[Stored records]:
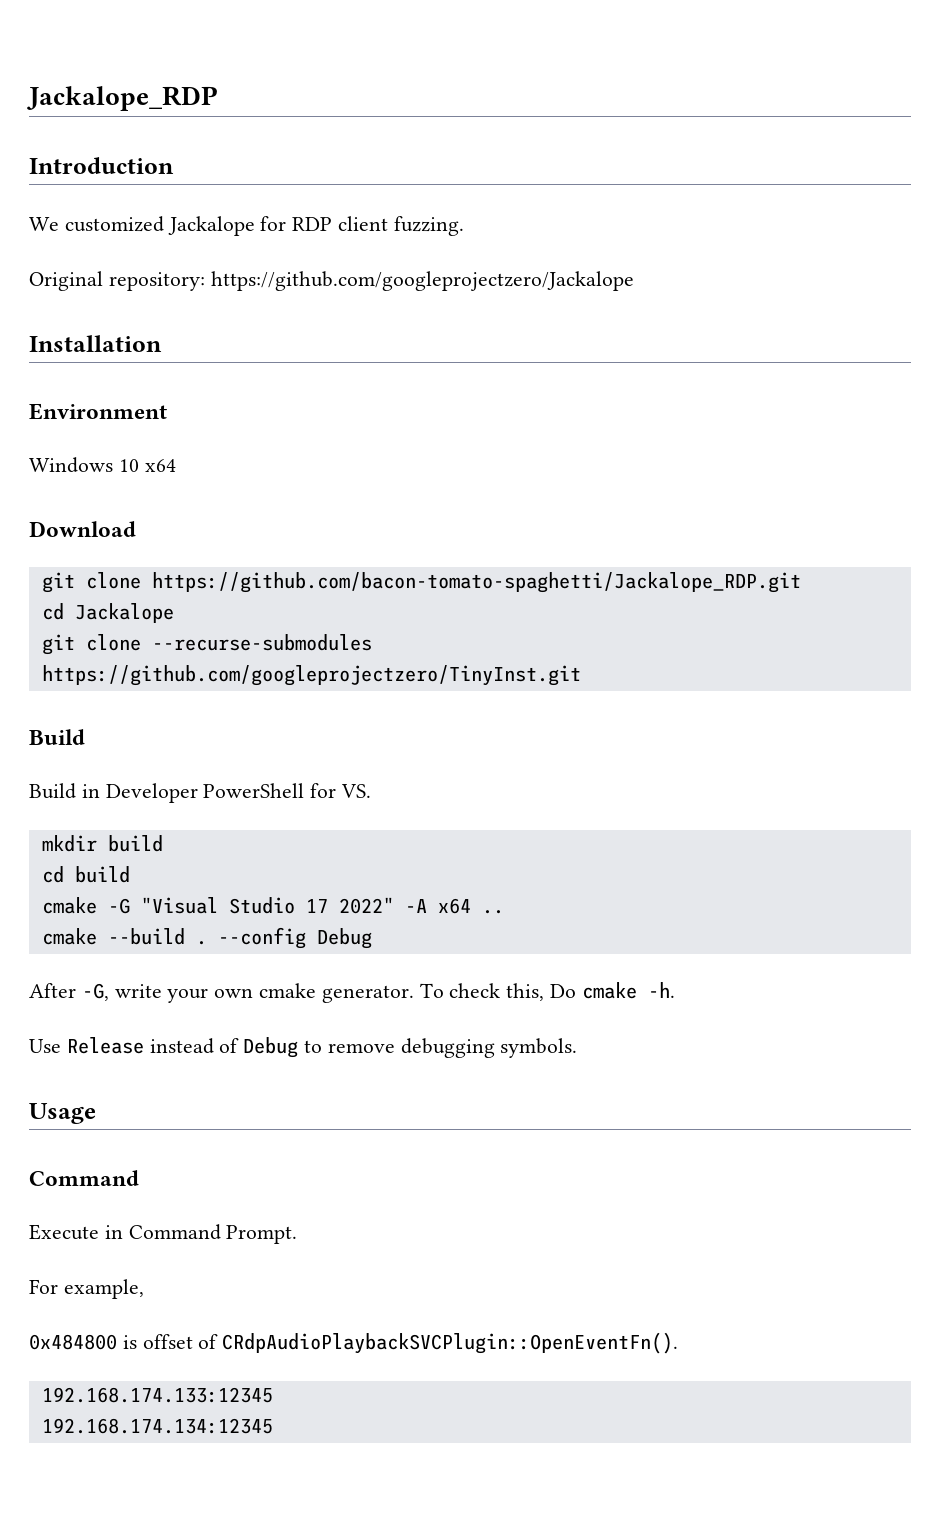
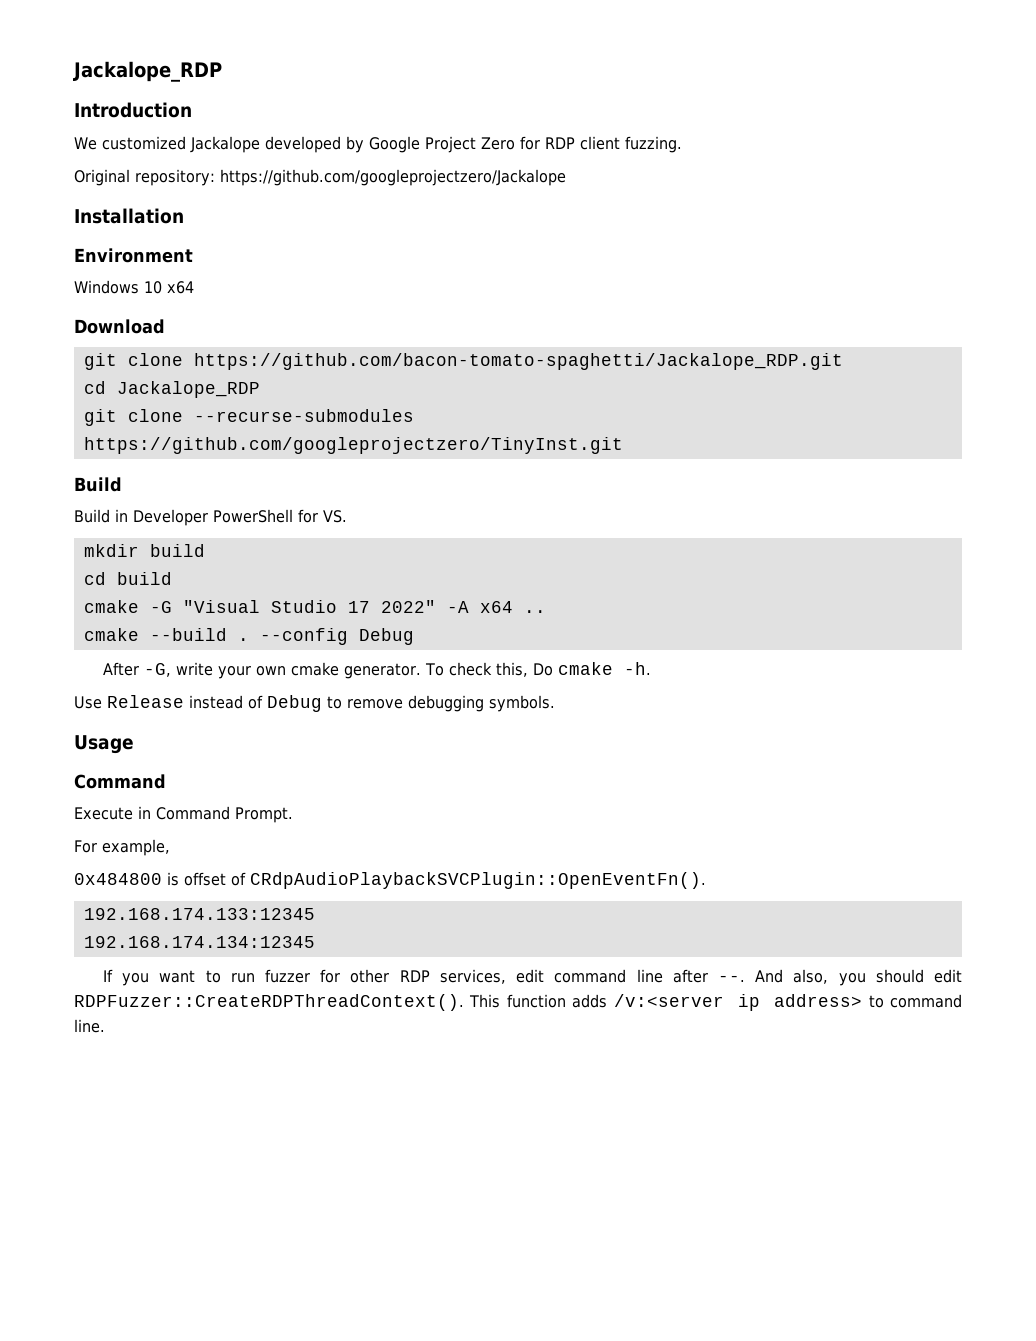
(255, 226) none -> [264,136,515,153] developed by Google Project Zero
[74,603,174,623] Jackalope -> [116,381,260,398] Jackalope_RDP
(273, 1426) none -> [102,969,963,986] [74,994,963,1011] [74,1019,105,1033] // If you want to run fuzzer for other RDP services, edit command line after --. And also, you should edit RDPFuzzer::CreateRDPThreadContext(). This function adds /v:<server ip address> to command line.

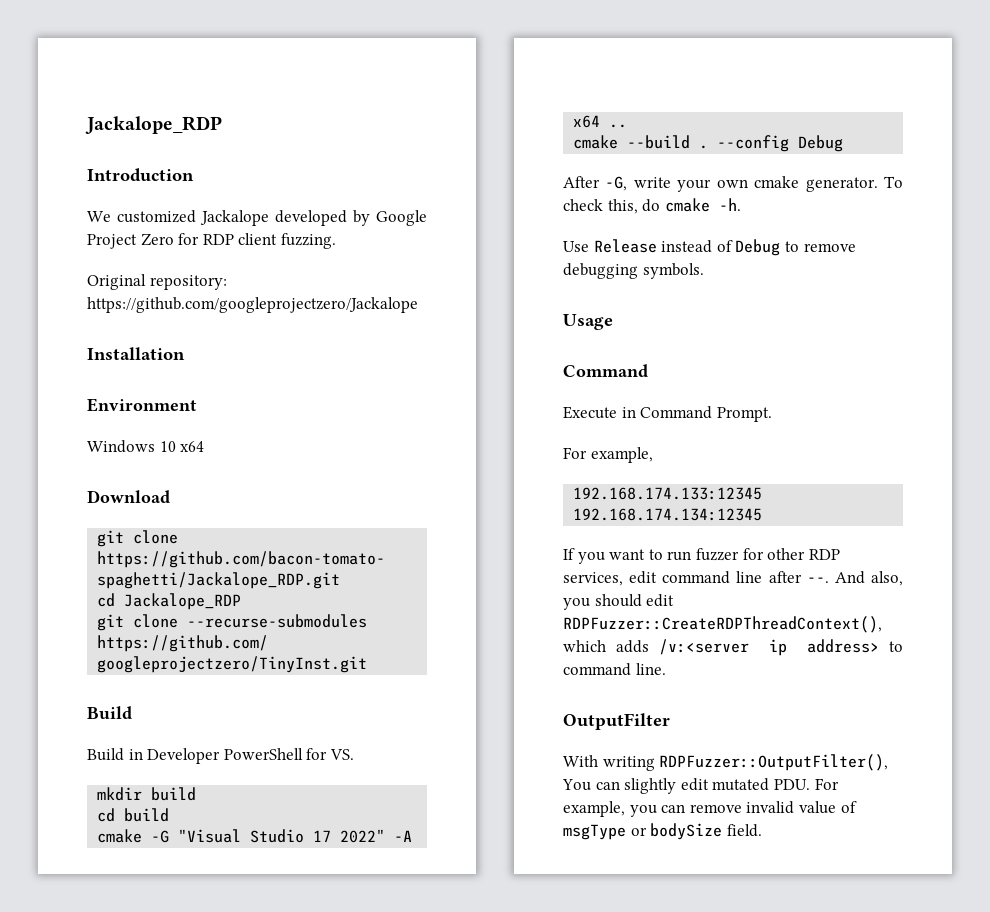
[532,663,553,676] Do -> [642,199,661,212] do
[74,872,706,889] // 0x484800 is offset of CRdpAudioPlaybackSVCPlugin::OpenEventFn(). -> (653, 455) none
[74,994,566,1011] RDPFuzzer::CreateRDPThreadContext(). This function -> [563,616,882,633] [563,640,606,652] RDPFuzzer::CreateRDPThreadContext(), which
(105, 1026) none -> [563,713,670,730] [563,754,889,771] [562,778,839,794] [563,801,857,817] [563,823,762,840] // OutputFilter // With writing RDPFuzzer::OutputFilter(), You can slightly edit mutated PDU. For example, you can remove invalid value of msgType or bodySize field.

[TASK DETAILS]:
Leaving each picture behind, please give again exactly the lines above from the one with "[74,603,174,623] Jackalope ->" through the one with "[532,663,553,676] Do -> [642,199,661,212] do", both included, and no others.

[RESPONSE AREA]:
[74,603,174,623] Jackalope -> [116,381,260,398] Jackalope_RDP
(273, 1426) none -> [102,969,963,986] [74,994,963,1011] [74,1019,105,1033] // If you want to run fuzzer for other RDP services, edit command line after --. And also, you should edit RDPFuzzer::CreateRDPThreadContext(). This function adds /v:<server ip address> to command line.

[532,663,553,676] Do -> [642,199,661,212] do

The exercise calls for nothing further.